The stories of the gradual depopulation of many of our islands makes sad reading, but still many can remain populated and, with modern communications, life can be as endurable, comfortable, and undoubtedly a lot less hectic than that on the mainland. Still, there is always a slight pang, as rock after rock is evacuated. It's a long time since St Kilda, that group of little, enormously high, stacks were finally left to the birds and such wild animals as could survive.

William Milliken in that distinctive publication Sherkin Comment, tells of a visit he made several years ago to St Kilda, even then long uninhabited, for the last of the population left for the mainland in the 1930's. It's a very, very far out place fifty miles into the Atlantic from the Outer Hebrides.

Stac an Armin, he tells us, is the highest searock in the British Isles. It was swathed, he writes, in gannets. And, indeed, gannets formed a considerable part of the life of the people - their eggs and flesh for food, their feathers for bedding and their corpses also for oil. Their shoes, even, were made from the skins of gannets. But that was, surely, far enough back in history. Nevertheless, it was a bird and fish economy. Plus a few sheep. The end of their lifestyle was marked out from Victorian times, when tourism began.

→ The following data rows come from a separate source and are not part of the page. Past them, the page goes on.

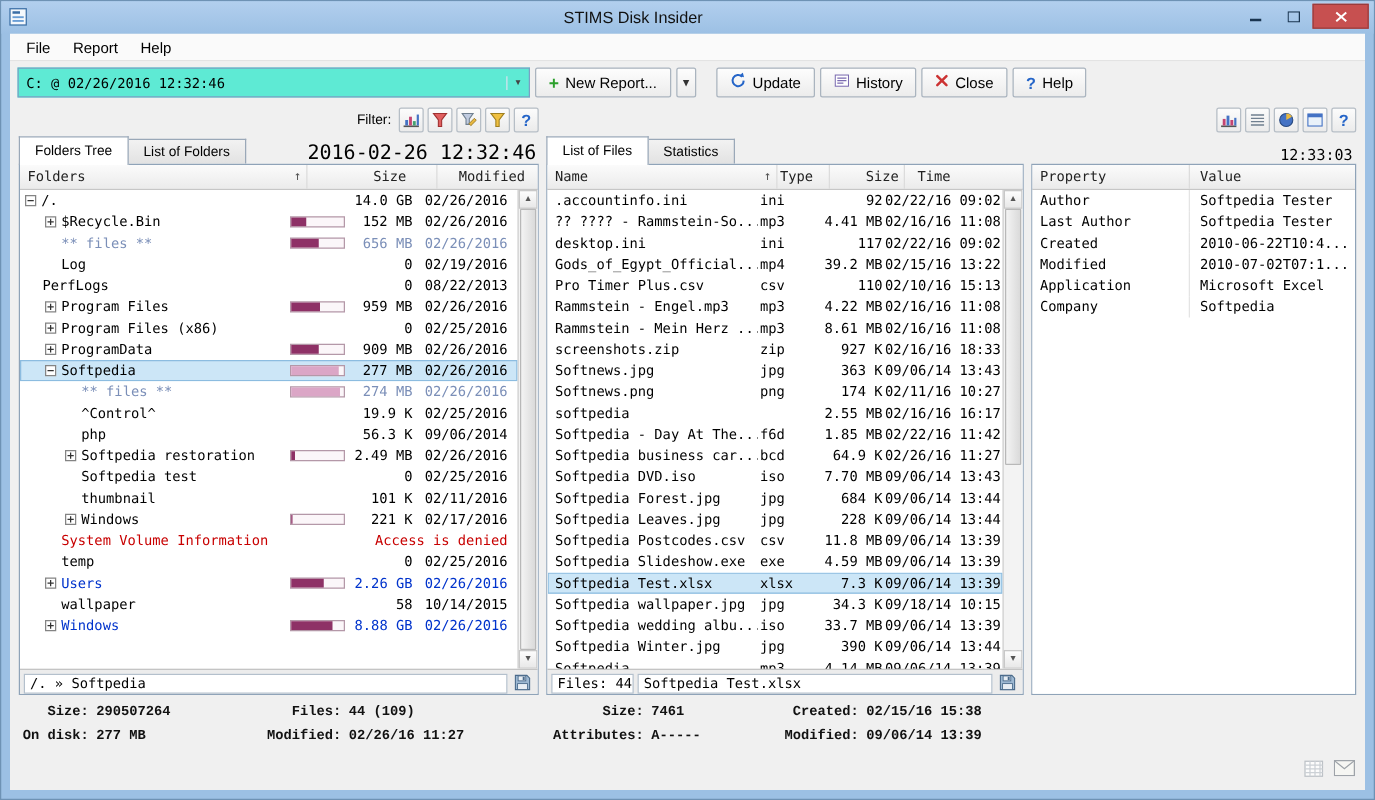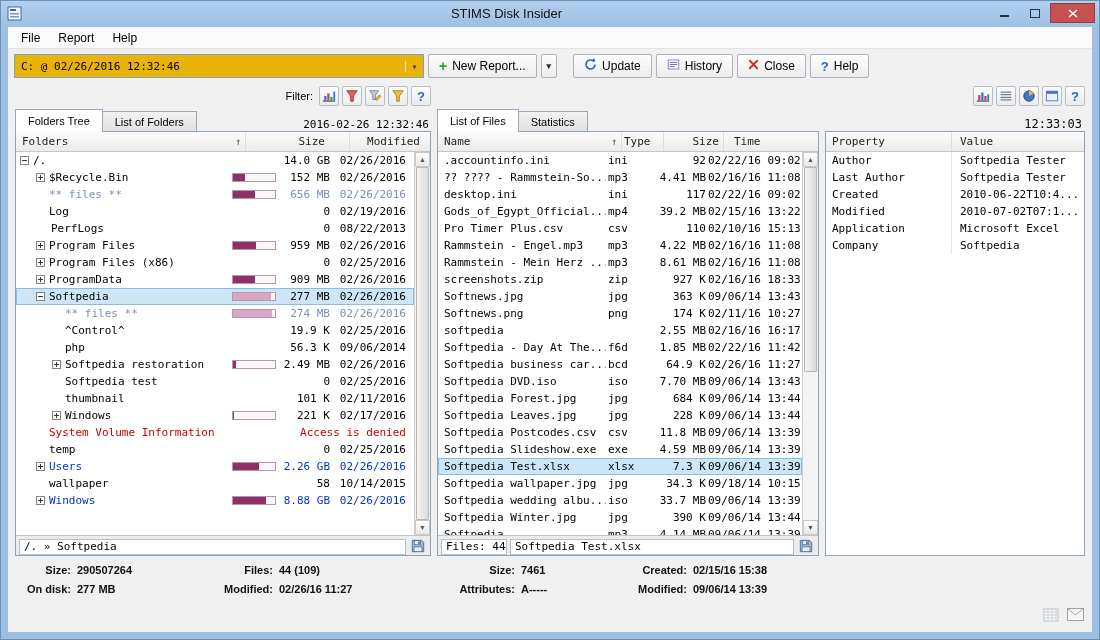--- a/index.html
+++ b/index.html
@@ -29,7 +29,7 @@
   .menuitem{padding:0 9px;line-height:20px;font-size:12px}
 
   .toolbar{height:34px;display:flex;align-items:center;padding:0 6px;gap:4px}
-  .combo{width:410px;height:24px;background:#eab308;border:1px solid #7aa0c4;display:flex;align-items:center;font-family:"DejaVu Sans Mono","Liberation Mono",monospace;font-size:11px;padding-left:6px}
+  .combo{width:410px;height:24px;background:#5eead4;border:1px solid #7aa0c4;display:flex;align-items:center;font-family:"DejaVu Sans Mono","Liberation Mono",monospace;font-size:11px;padding-left:6px}
   .combo .cval{flex:1}
   .combo .carr{width:18px;text-align:center;color:#444;border-left:1px solid #d5e2ee;font-size:10px}
   .tbtn{height:24px;display:inline-flex;align-items:center;gap:5px;padding:0 10px;background:linear-gradient(#fdfdfd,#ececec);border:1px solid #aab4bf;border-radius:2px;font-size:12px;font-family:"Liberation Sans",sans-serif}

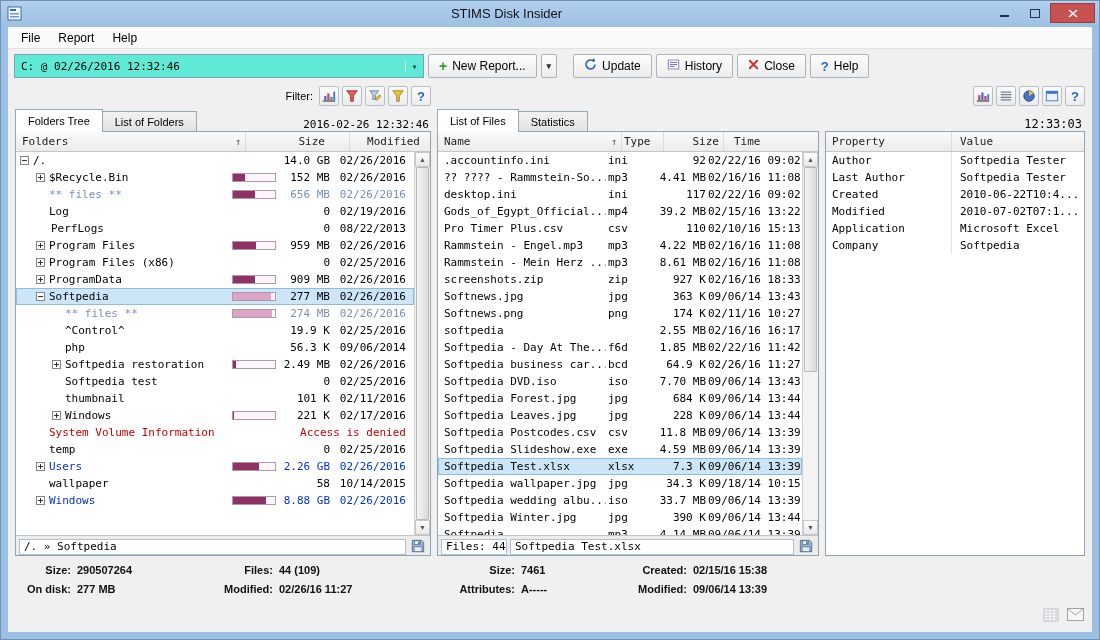--- a/index.html
+++ b/index.html
@@ -54,7 +54,7 @@
   .tab{height:20px;margin-top:2px;display:inline-flex;align-items:center;padding:0 12px;font-size:11px;background:linear-gradient(#f2f2f2,#e2e2e2);border:1px solid #9aa8b8;border-bottom:none;margin-right:-1px}
   .tab.active{height:23px;margin-top:0;background:#fff;position:relative;z-index:3;margin-bottom:-1px}
   .mono{font-family:"DejaVu Sans Mono","Liberation Mono",monospace}
-  .stamp{font-size:11px;margin-left:auto;padding-right:2px}
+  .stamp{font-size:16px;margin-left:auto;padding-right:2px}
   .clock{font-size:12px;padding-right:3px}
 
   .panels{height:425px;display:flex;gap:6px;padding:0 7px}

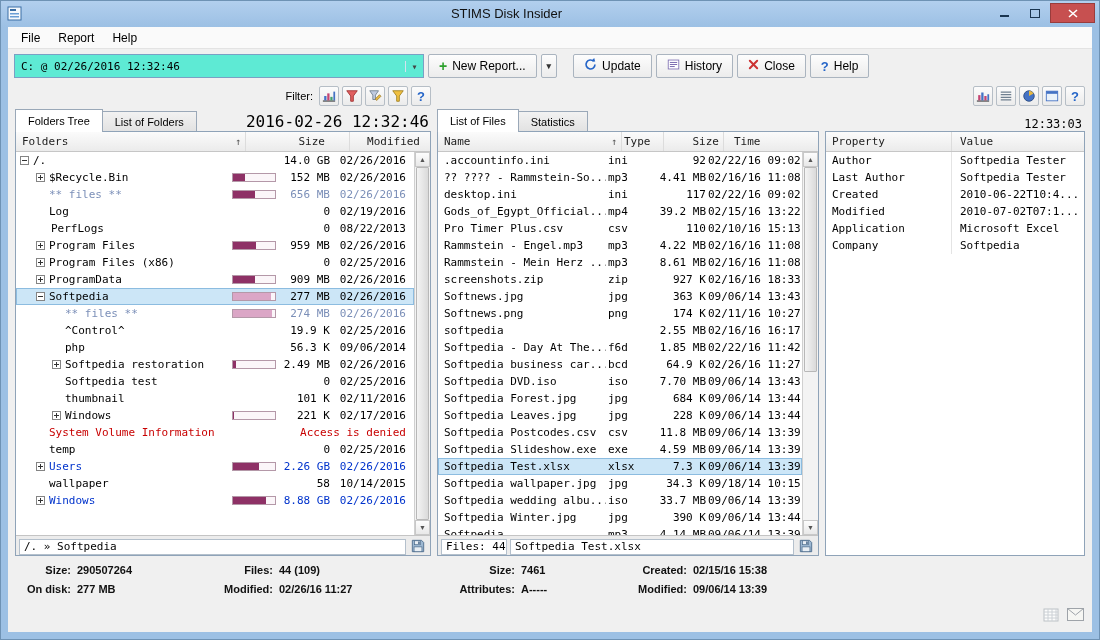--- a/index.html
+++ b/index.html
@@ -350,7 +350,7 @@
                 <div class="cell cmod">02/19/2016</div>
               </div>
               <div class="trow st-normal">
-                <div class="cell cname" style="padding-left: 35px;">
+                <div class="cell cname" style="padding-left: 18px;">
                   <span class="lbl">PerfLogs</span>
                 </div>
                 <div class="cell csize">

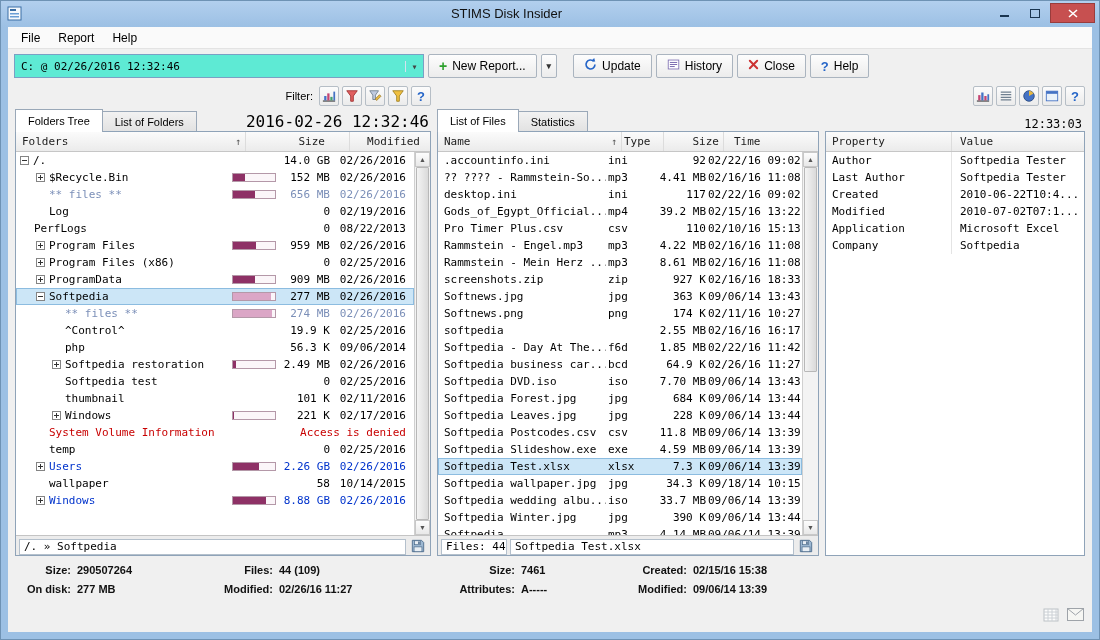--- a/index.html
+++ b/index.html
@@ -123,7 +123,7 @@
 
   
   .inforow{height:44px;display:flex;gap:6px;padding:4px 7px 0}
-  .infogrid{display:grid;grid-auto-rows:19px;font-family:Liberation Sans, sans-serif;font-size:11px;font-weight:bold;color:#111;align-items:center}
+  .infogrid{display:grid;grid-auto-rows:19px;font-family:Liberation Mono, monospace;font-size:11px;font-weight:bold;color:#111;align-items:center}
   .infogrid .ilabel{text-align:right;padding-right:6px}
   .ileft{width:416px;grid-template-columns:62px 118px 84px auto}
   .imid{width:382px;grid-template-columns:84px 96px 76px auto}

Visitors brought disease, and many of the St Kildans died, Milliken tells us. Some of the visitors were missionaries who tried to drum out "the animistic components of the people's ancient Celtic Christianity." Further, charmed by the `noble savage' concept of the St Kildans, tourists spoiled them, or at any rate brought down their spirits, with money and gifts. Then, as tourist interest died off, perhaps, the St Kildans, having departed from their traditional bird and agricultural patterns, became disorientated; the young people left and the community gradually disintegrated.

Perhaps, writes William Milliken, we can learn from this. Modernday islanders need "viable occupations and sources of income which can realistically meet the expectations of modern day islanders." He worries about being too dependent on "an industry as fickle as tourism."